Hyundai Motor vice chair shares his outlook
The discussion was held in Seoul and moderated by Kewsong Lee, co-CEO of Carlyle. About 180 representatives from the local financial industry attended the event.
During the conversation, Chung insisted that the carmaker is not so much competing with other companies as it is focused on “what customers want.” To cater to fast-changing customer needs, Chung said the plan is to shift the emphasis from auto sales to services.
“Younger generations are not as keen on the idea of buying cars or even getting a driver’s license, so we have to shift our business to services,” he said.

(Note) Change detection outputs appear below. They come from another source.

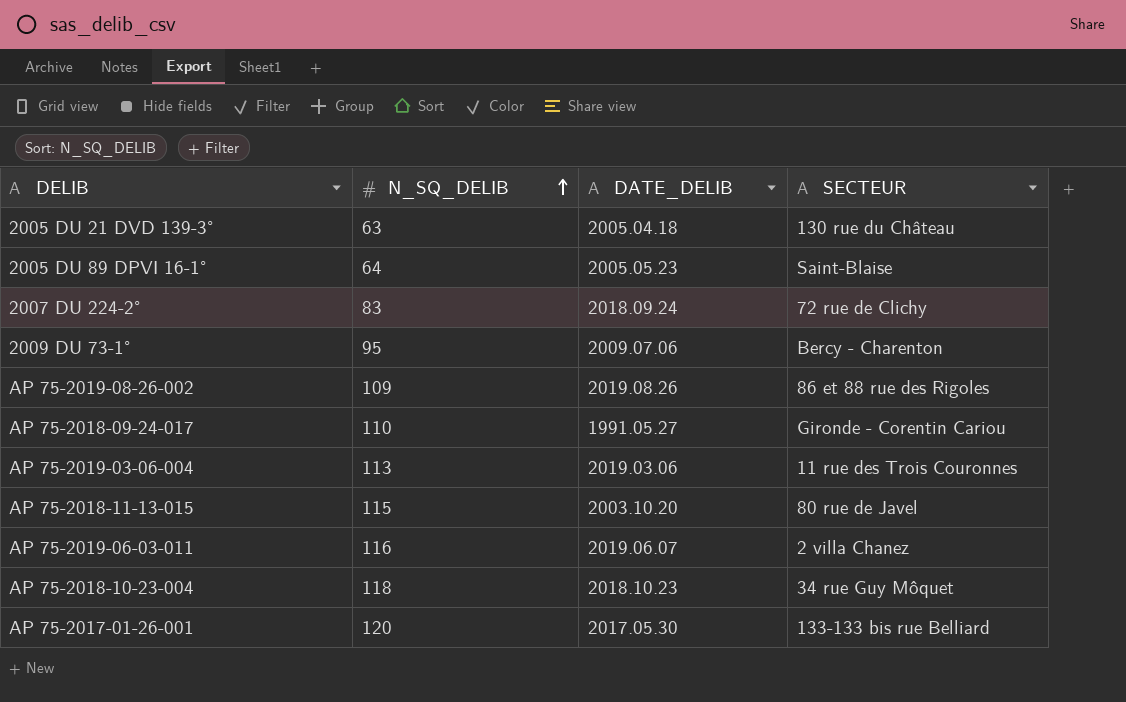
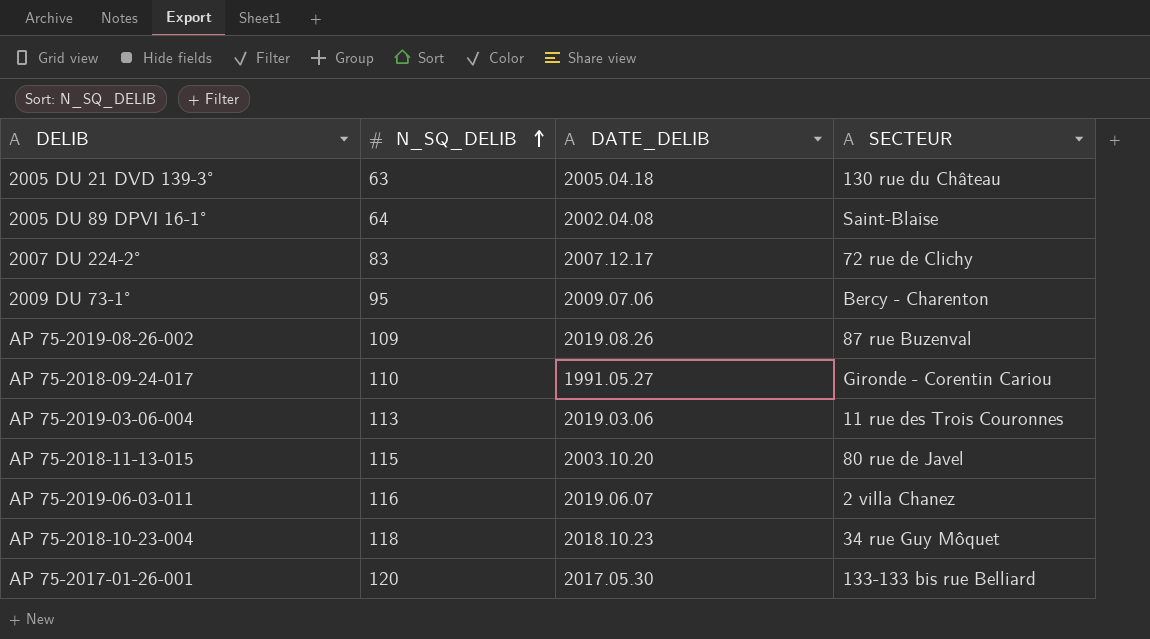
2005 DU 89 DPVI 16-1° | DATE_DELIB: 2005.05.23 -> 2002.04.08
2007 DU 224-2° | DATE_DELIB: 2018.09.24 -> 2007.12.17
AP 75-2019-08-26-002 | SECTEUR: 86 et 88 rue des Rigoles -> 87 rue Buzenval

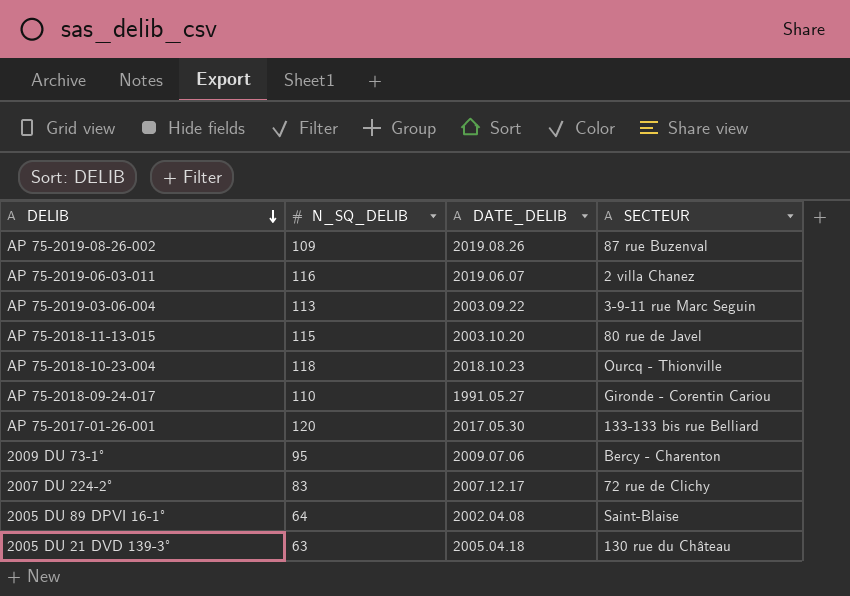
row order: N_SQ_DELIB ascending -> DELIB descending
AP 75-2019-03-06-004 | DATE_DELIB: 2019.03.06 -> 2003.09.22
AP 75-2019-03-06-004 | SECTEUR: 11 rue des Trois Couronnes -> 3-9-11 rue Marc Seguin
AP 75-2018-10-23-004 | SECTEUR: 34 rue Guy Môquet -> Ourcq - Thionville

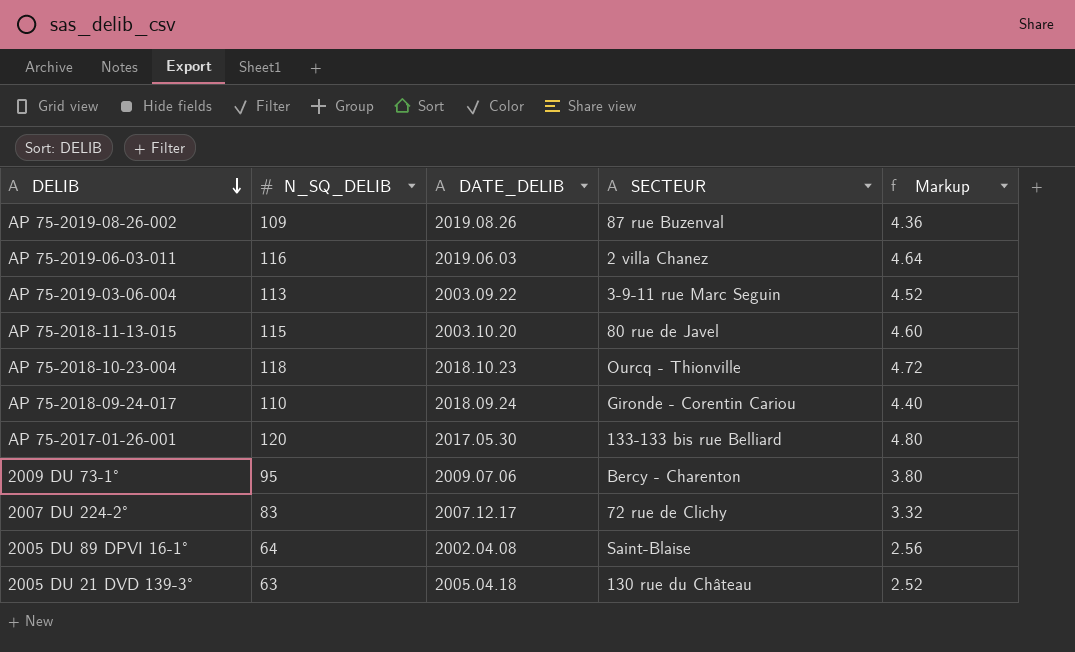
column Markup | formula: none -> [N_SQ_DELIB] * 0.04
AP 75-2019-06-03-011 | DATE_DELIB: 2019.06.07 -> 2019.06.03
AP 75-2018-09-24-017 | DATE_DELIB: 1991.05.27 -> 2018.09.24

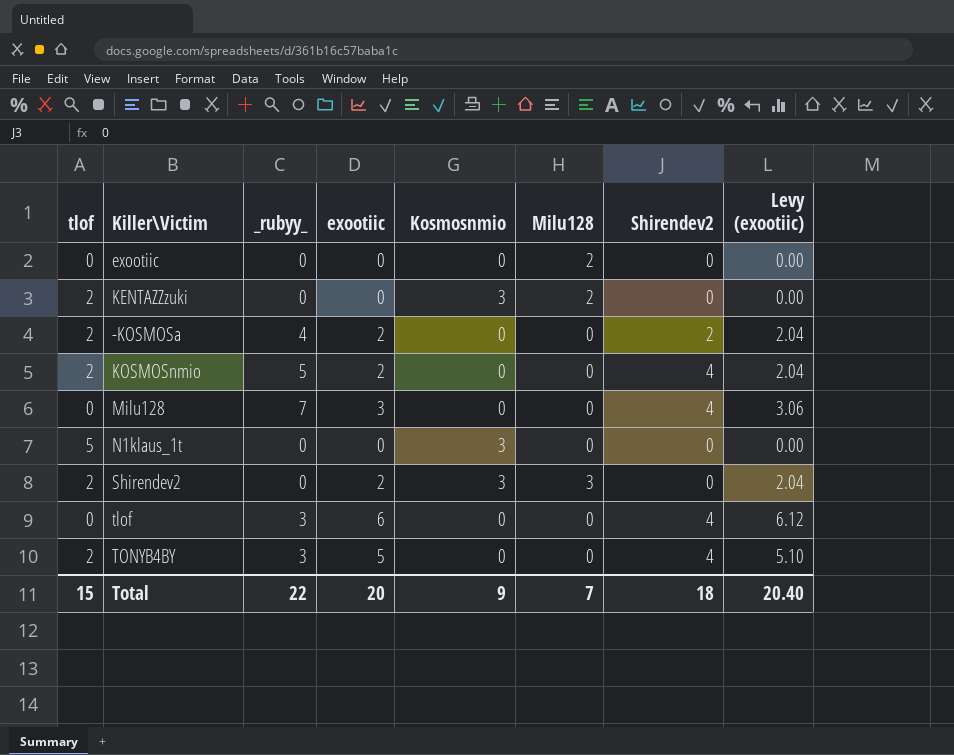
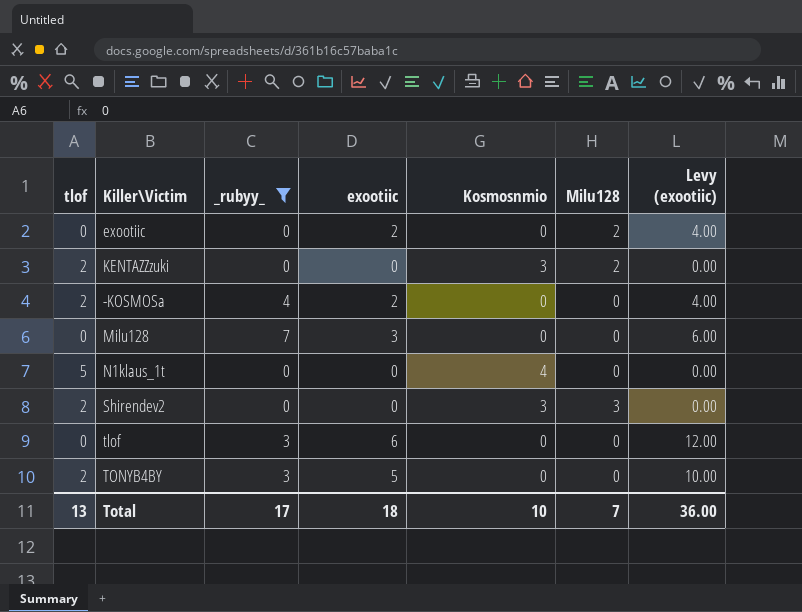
filter: none -> _rubyy_ != 5
column Shirendev2 | position: 7 -> none
column Levy (exootiic) | formula: [exootiic] * 1.02 -> [exootiic] * 2
exootiic | exootiic: 0 -> 2
N1klaus_1t | Kosmosnmio: 3 -> 4
Shirendev2 | exootiic: 2 -> 0
Total | tlof: 15 -> 13
Total | _rubyy_: 22 -> 17
Total | exootiic: 20 -> 18
Total | Kosmosnmio: 9 -> 10
Total | Levy (exootiic): 20.40 -> 36.00

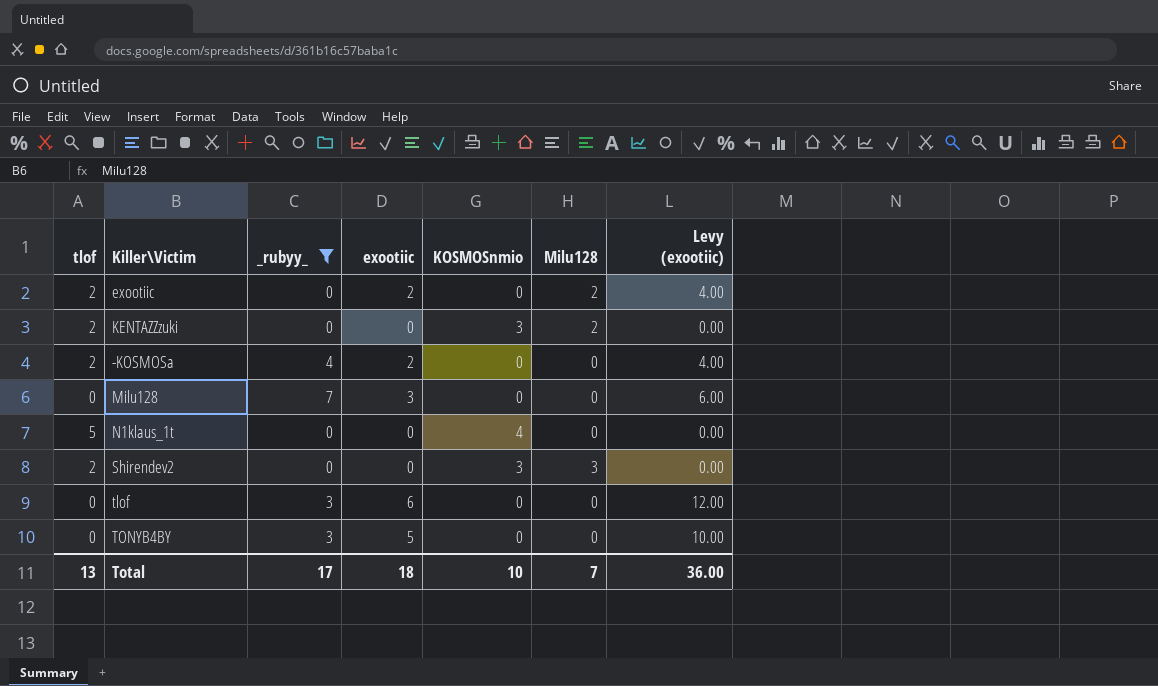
column name: Kosmosnmio -> KOSMOSnmio
exootiic | tlof: 0 -> 2
TONYB4BY | tlof: 2 -> 0

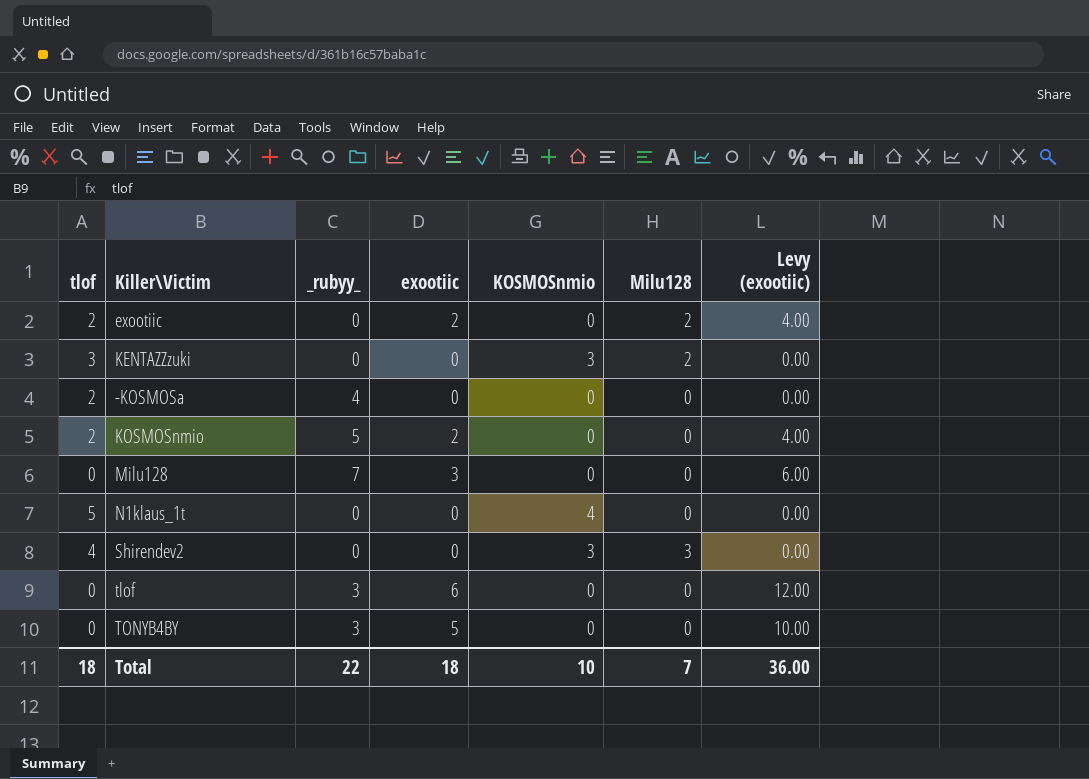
filter: _rubyy_ != 5 -> none
KENTAZZzuki | tlof: 2 -> 3
-KOSMOSa | exootiic: 2 -> 0
-KOSMOSa | Levy (exootiic): 4.00 -> 0.00
Shirendev2 | tlof: 2 -> 4
Total | tlof: 13 -> 18
Total | _rubyy_: 17 -> 22

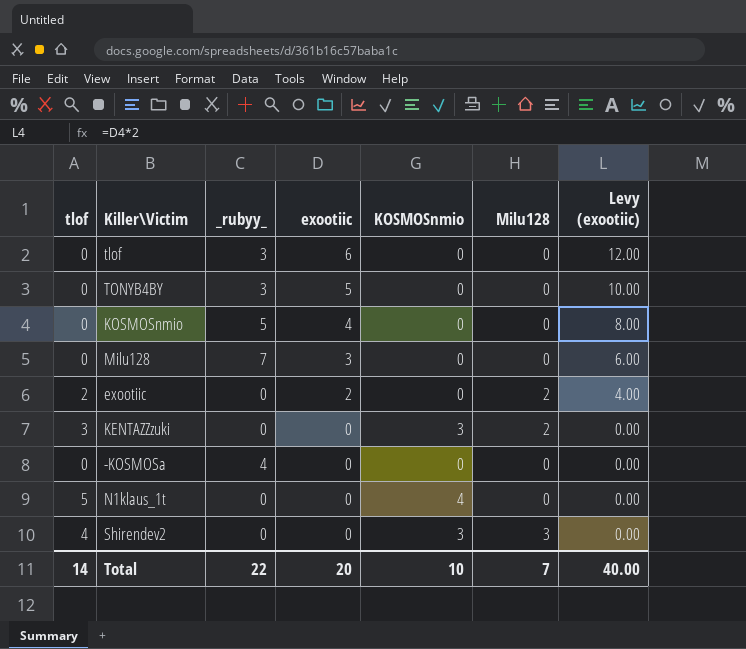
row order: none -> exootiic descending
KOSMOSnmio | tlof: 2 -> 0
KOSMOSnmio | exootiic: 2 -> 4
KOSMOSnmio | Levy (exootiic): 4.00 -> 8.00
-KOSMOSa | tlof: 2 -> 0
Total | tlof: 18 -> 14
Total | exootiic: 18 -> 20
Total | Levy (exootiic): 36.00 -> 40.00

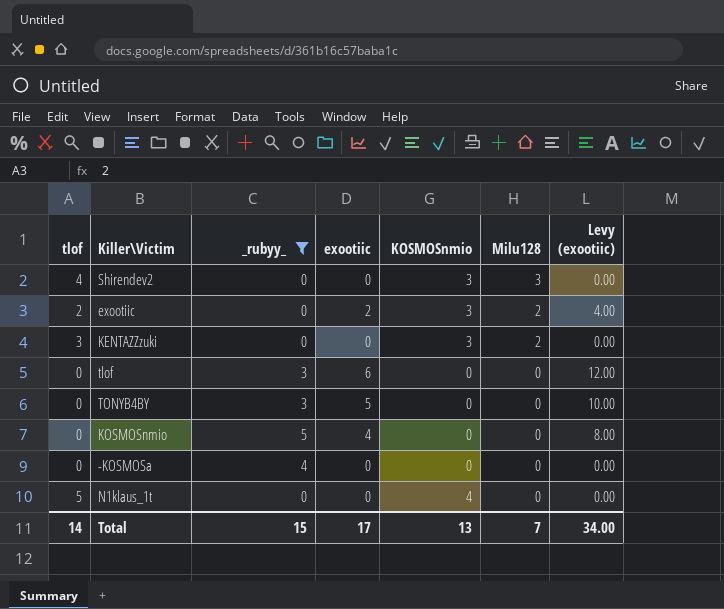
filter: none -> _rubyy_ != 7
row order: exootiic descending -> Milu128 descending
exootiic | KOSMOSnmio: 0 -> 3
Total | _rubyy_: 22 -> 15
Total | exootiic: 20 -> 17
Total | KOSMOSnmio: 10 -> 13
Total | Levy (exootiic): 40.00 -> 34.00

He did not provide details, but Hyundai Motor and Kia Motors have made investments into India’s Ola and Singapore’s Grab.
Chung said responding to changing market trends is one of the biggest challenges for him as top manager of the company and stressed the need to boost investment and increase efficiency in research and development. He also said the group needs to keep gaining technology through partnerships.
Chung said the company plans to test self-driving cars in new and varied scenarios, not only on well-established courses in Silicon Valley, adding that his focus is to maintain quality in future cars.
“Technology can make driving more convenient, but malfunctions must be minimized,” he said. “A car cannot reset every time, like a phone or a PC.”
He said he will foster a flexible and flatter corporate culture to bring the proposed changes and innovation to reality.
“Hyundai Motor Group’s corporate culture will become more like that of start-ups,” he said. “We will give more autonomy to our employees so they can make their own decisions. We are making our utmost effort to improve communication within the organization.”
Comparing his leadership style with that of Chung Ju-yung, his grandfather and founder of the group’s mother company in 1947, he said while his late grandfather showed strong leadership that made everyone in the organization follow his lead, he will focus more on sharing ideas with employees, even if the process is slower.
On the future of the group’s governance reform, he said, “We are considering many options with the aim of pleasing our investors. Investors and the company ultimately share the same goal: to maximize profit.”
While Chung’s father, Chung Mong-koo, is still chairman of the group, Euisun Chung has been more visible at key events after being promoted to executive vice chairman in September last year from being vice chairman of Hyundai Motor.